When I came out of the museums at about two o’clock, the firing was still proceeding merrily — in fact, it was increasing.
In 1916, Stephen Gaselee, Fellow and Librarian of Magdalene College, Cambridge, published a booklet entitled The Greek Manuscripts in the Old Seraglio at Constantinople. A reader, starting to read the work hoping to learn about western manuscripts in the Topkapı Palace in Istanbul (as I did when I first came across the little work in the time before online library catalogues) would, however, come in for a surprise. The work starts promising enough – perhaps with a little more historical contextualization than would nowadays be found appropriate for a library description, but nothing out of the ordinary for the time:
It was announced that one result of the Young Turk regime would be the publication of a careful and complete catalogue of the small collection of Greek MSS. which was known to exist in the Old Seraglio. Exaggerated stories of them had long been current in the West: indeed they were believed by some to be the remains of the Palace Library of the Byzantine Emperors.
In the present state of the world’s history it seems as though the appearance of this catalogue might be long delayed, and I have therefore thought it worth while to give the results of a personal inspection of them seven years ago.
What follows is, in fact, a brief two-page list of Greek manuscripts of the Palace library, embedded in ten pages of travelogue and political analysis, with a description of a stay in Istanbul during one of its most turbulent weeks in history (and that is saying something; it is not uncommon for foreign travellers to find themselves in the middle of political upheavals in the city), the week of the mutiny known as the ’31st March Incident’, an attempt to undo the Young Turk Revolution. Gaselee justifies the digression with the assertion that ‘the interest at present taken in all the political moves of Turkey for the last decade will excuse the presence of a certain amount of descriptive matter somewhat remotely connected with the Classics.’
Thus, The Greek Manuscripts in the Old Seraglio at Constantinople is a fascinating personal account of library research in an unfamiliar place, in the most unlikely of times; it describes Gaselee’s daily journey across the Golden Horn from Pera to the old Sultans’ palace, interspersed with first-hand observations of momentous events of the week, as well as reports of rumours of other related events; the sounds of the running feet of mutineers and loading and firing of rifles only silenced by the tranquillity of the palace library.
After the Wednesday, the exciting events were merely sporadic. The whole of the Thursday morning I was examining my Manuscripts in the Library of the Seraglio, and all seemed to be quiet : on my return to Pera that afternoon I was the witness of an exciting and tragic adventure that took place in front of Tokatlian’s restaurant.
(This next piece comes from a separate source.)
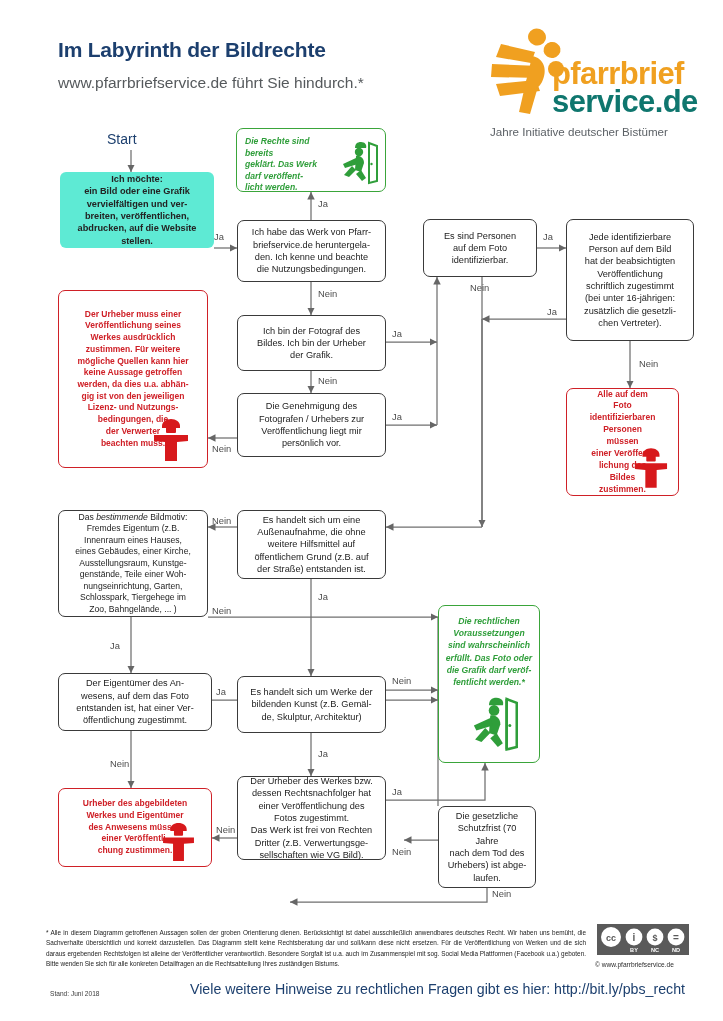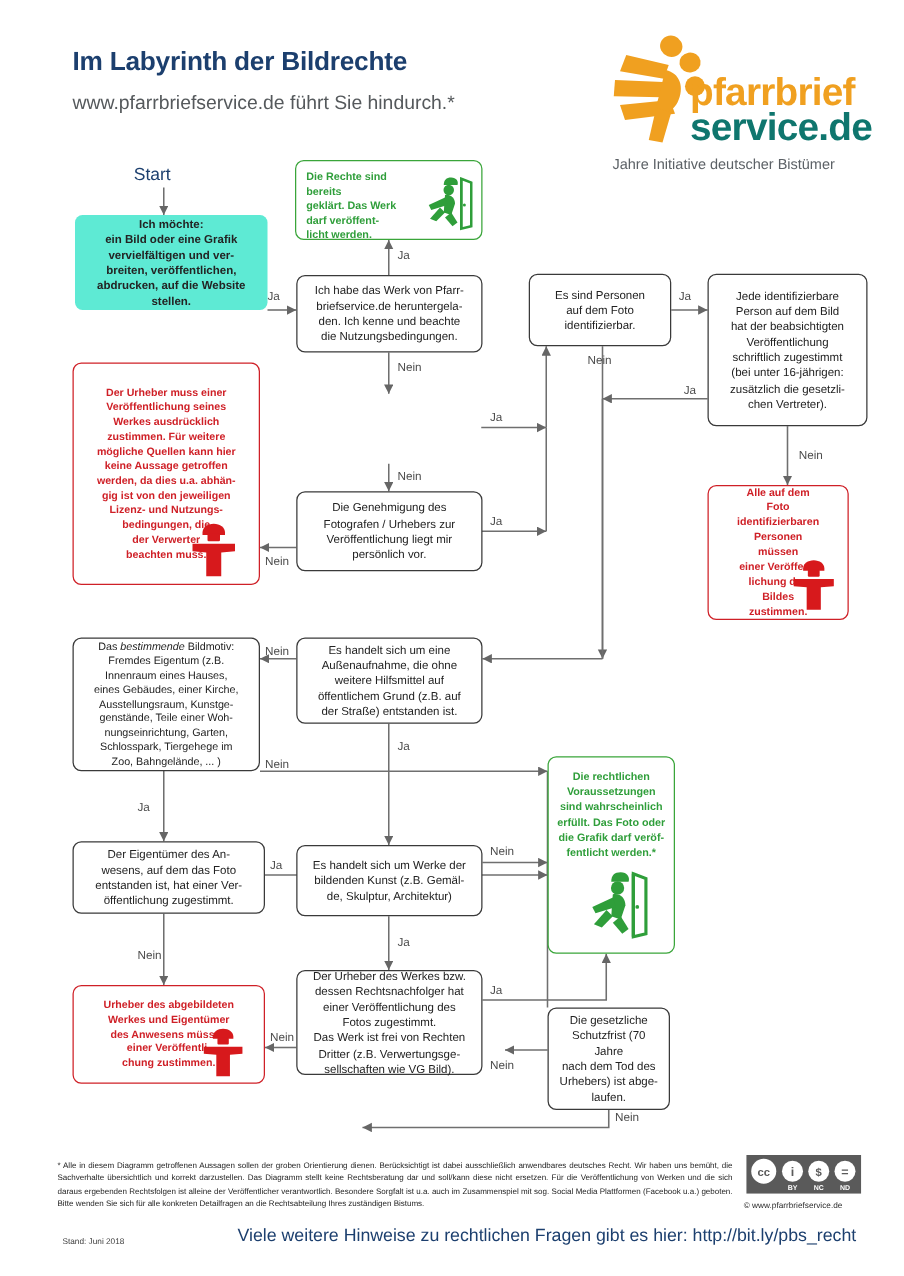"Die Rechte sind bereits" .node.green { font-style: none -> italic }
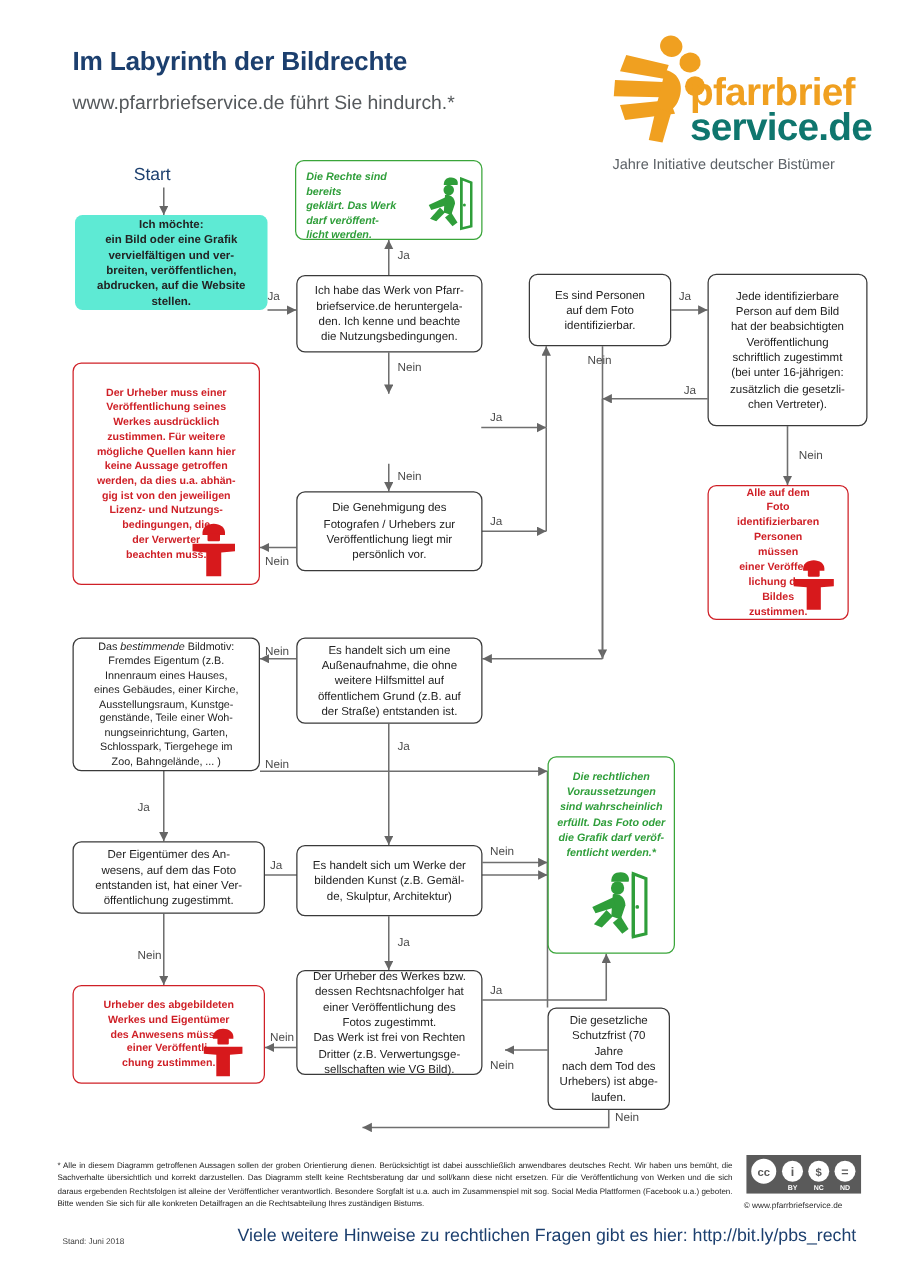"Ich bin der Fotograf des" div.node { html: none -> <div> <span>Ich bin der Fotograf des Bildes. Ich bin der Urheber der Grafik.</span> </div> }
Two soldiers began to quarrel — I could not see why — and one of them attempted to wrest the other’s revolver from him : the second attempted to level his rifle at his opponent and fired. The ball missed its aim, and struck in the head a young Greek who was passing, killing him instantly : the aggressor then ran for his life, while the first soldier prudently retired down a side ally. At that moment a patrol, also soldiers, came round the corner of the street and pursued the fleeing man at full gallop ; I could not see the end, but they caught him at the next corner, and put an end to him at once with bayonets and revolvers. The body lay in the gutter for two or three hours : it was finally removed to the courtyard of a neighbouring mosque, while the unfortunate Greek was taken to an Orthodox Church, the Hagia Trias, at the end of the Rue de Pera.
Stephen Gaselee’s The Greek Manuscripts in the OId Seraglio at Constantinople is available online, and well worth a read for anyone with an interest in Turkey; plus it is as close to Indiana Jones as a catalogue of books can really be.